Ryll se sentit soudain consterné. Du basilic ! Le nom terrien du bazel ! Oh ! là ! là ! Quelle tentation… mais aussi quel danger… beaucoup trop révélateur pour Lutt… Aucun Drène n’était capable de compenser par idmagie les effets de cette drogue.
Nous prendrons du pistou, ça c’est certain, jubila Lutt. Arrosé d’un bon vin rouge.
Je pourrai transformer votre pistou en rammungis, ou en worsokels.
De quoi diable parlez-vous ?
Avec les pli-plis amers, ils comptent parmi les mets préférés des Drènes, expliqua Ryll. Mais en privé il pensa : Quoi que je fasse, le bazel restera. Cette terrible drogue défiait l’idmagie. Des Drènes chuchotaient que les origines du bazel remontaient à une lointaine « dispersion » antérieure même à Habiba. Mais personne ne savait rien de précis à ce sujet.
Vous croyez que ça me plairait ? demanda Lutt.
Je ne sais pas. Vous n’êtes pas curieux ?
Ouais, un peu. Mais ne touchez pas à mon pistou. Je vous commanderai quelque chose d’autre… Il étudia le menu en détail… De l’anguille fumée ? Non… Je déteste ça. C’est trop fort.
Les Drènes adorent les plats très riches, particulièrement les entremets.
Je crois qu’on va s’en tenir à mes préférences.
Mais vous avez promis !
Il m’arrive de ne pas tenir nies promesses.
C’est quelque chose que je dois apprendre à faire, moi aussi ?
Je crois que vous l’avez déjà appris.
Vous autres Terriens êtes trop soupçonneux ! Vous avez l’esprit terne, sans imagination. C’est la même chose en ce qui concerne vos goûts alimentaires.
Écoutez-moi bien, mon ami drène. Bon gré, mal gré, nous sommes obligés de faire la route ensemble. J’admets que vous m’avez rendu service après l’accident, et que certaines conséquences ne sont pas faites pour me déplaire, mais…
Par exemple, le fait d’être encore en vie ?
Ou d’avoir gagné quelques centimètres et une superforme. Cette machine, en bas, ne ment pas.
Nos destins sont liés provisoirement, Lutt, mais je nous séparerai dès que j’en aurai l’occasion. La majeure partie de cette chair m’appartient !

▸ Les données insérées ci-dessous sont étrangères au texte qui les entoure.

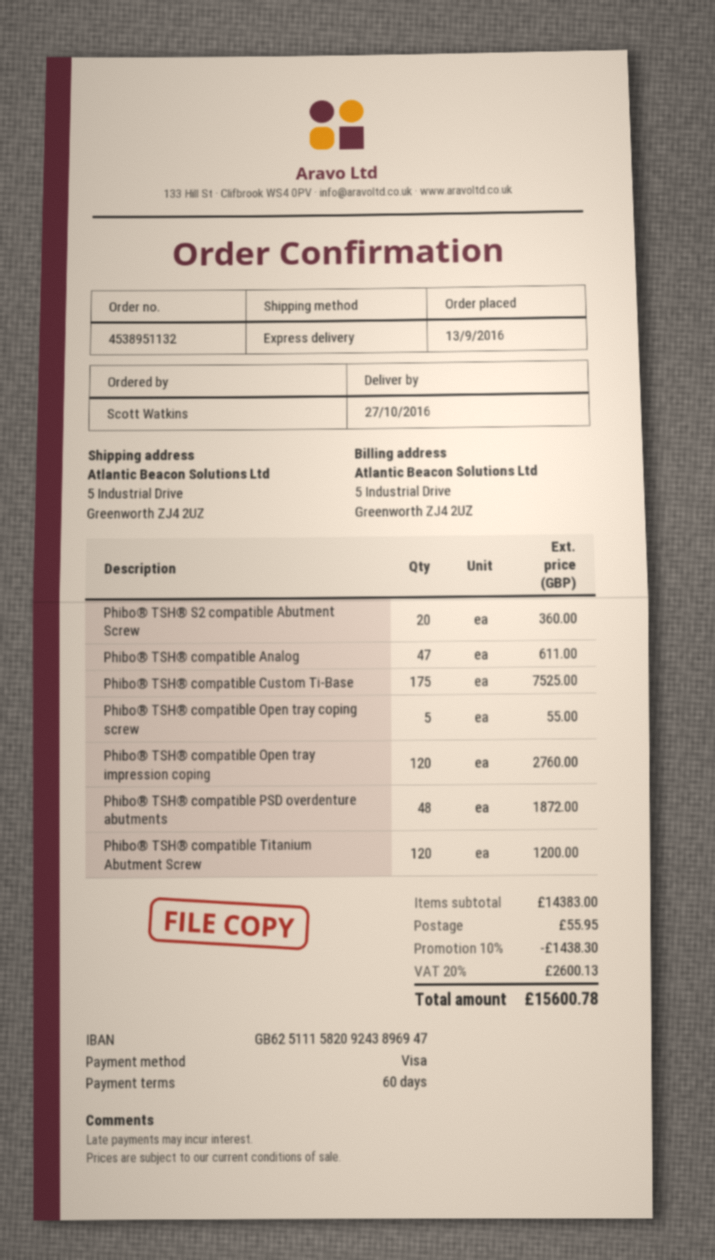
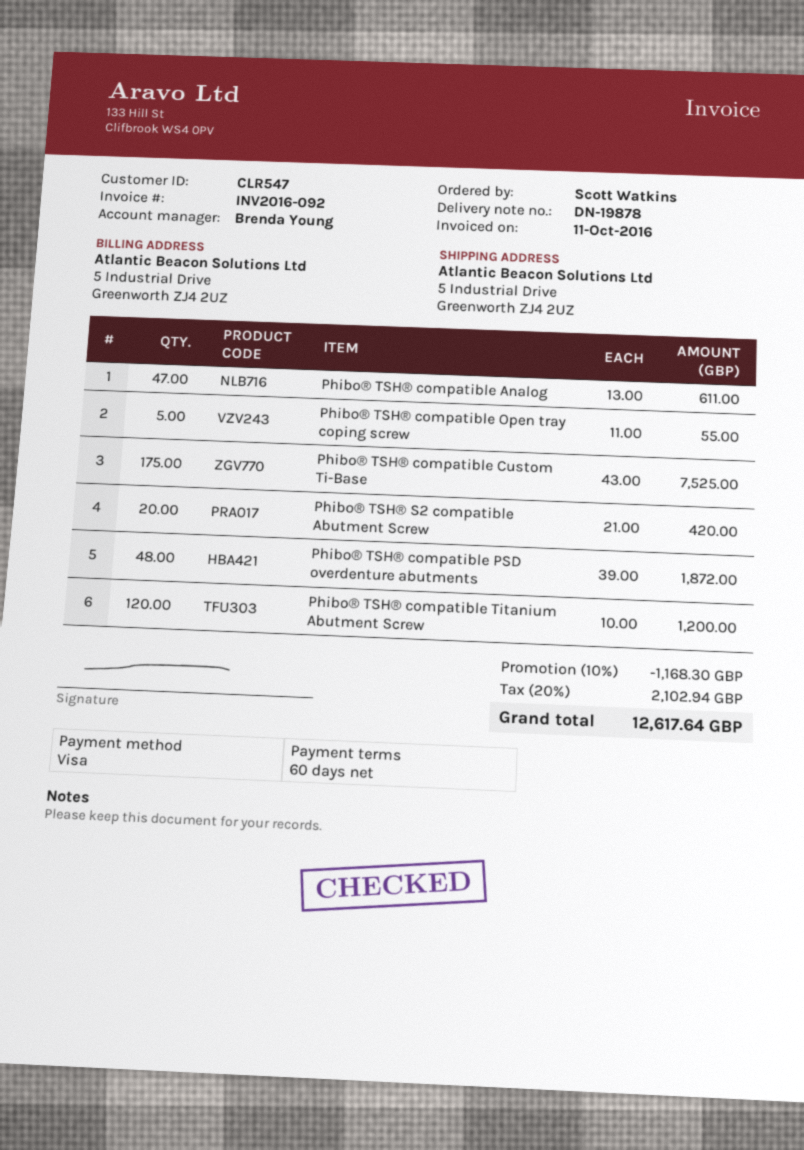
Phibo® TSH® S2 compatible Abutment Screw: 20 for 360.00 -> 20 for 420.00
Phibo® TSH® compatible Open tray impression coping: 120 for 2760.00 -> none
discount: 10% = 1438.30 -> 10% = 1168.30
shipping: 55.95 -> none
tax: 20% = 2600.13 -> 20% = 2102.94
total: 15600.78 -> 12617.64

Quand vous voudrez, mon gros. Mais pour l’instant, on se régale de pistou.
Même si je proteste vigoureusement ? Au nom de l’Amplitude, ne pourrions-nous pas adopter un compromis ?
De quel genre ?
Pour commencer, chacun de nous pourrait choisir une moitié du repas.
D’accord. Mais êtes-vous capable de séparer nos facultés gustatives ?
On nous a dit à l’école que c’était très difficile à réaliser.
Vous me direz quand vous serez prêt, hein ?
Ryll, tenté de pousser un soupir de satisfaction, préféra demeurer totalement à l’écart des commandes de leur corps. Pour une première tentative majeure de dissimulation, les choses ne s’étaient pas passées trop mal. Lutt avait besoin d’aide pour reconstruire son Vortraveler ? Très bien, dans la limite du possible. Ryll se souvenait vaguement qu’il existait un rapport entre les grands Vaisseaux d’Histoires et la technique permettant de rompre les liens de la fusion corporelle. En aidant Lutt à fabriquer son vaisseau, Ryll pensait pouvoir se libérer d’une manière ou d’une autre.
Si seulement je pouvais me rappeler ce qu’ils disaient à l’école quand je n’écoutais pas.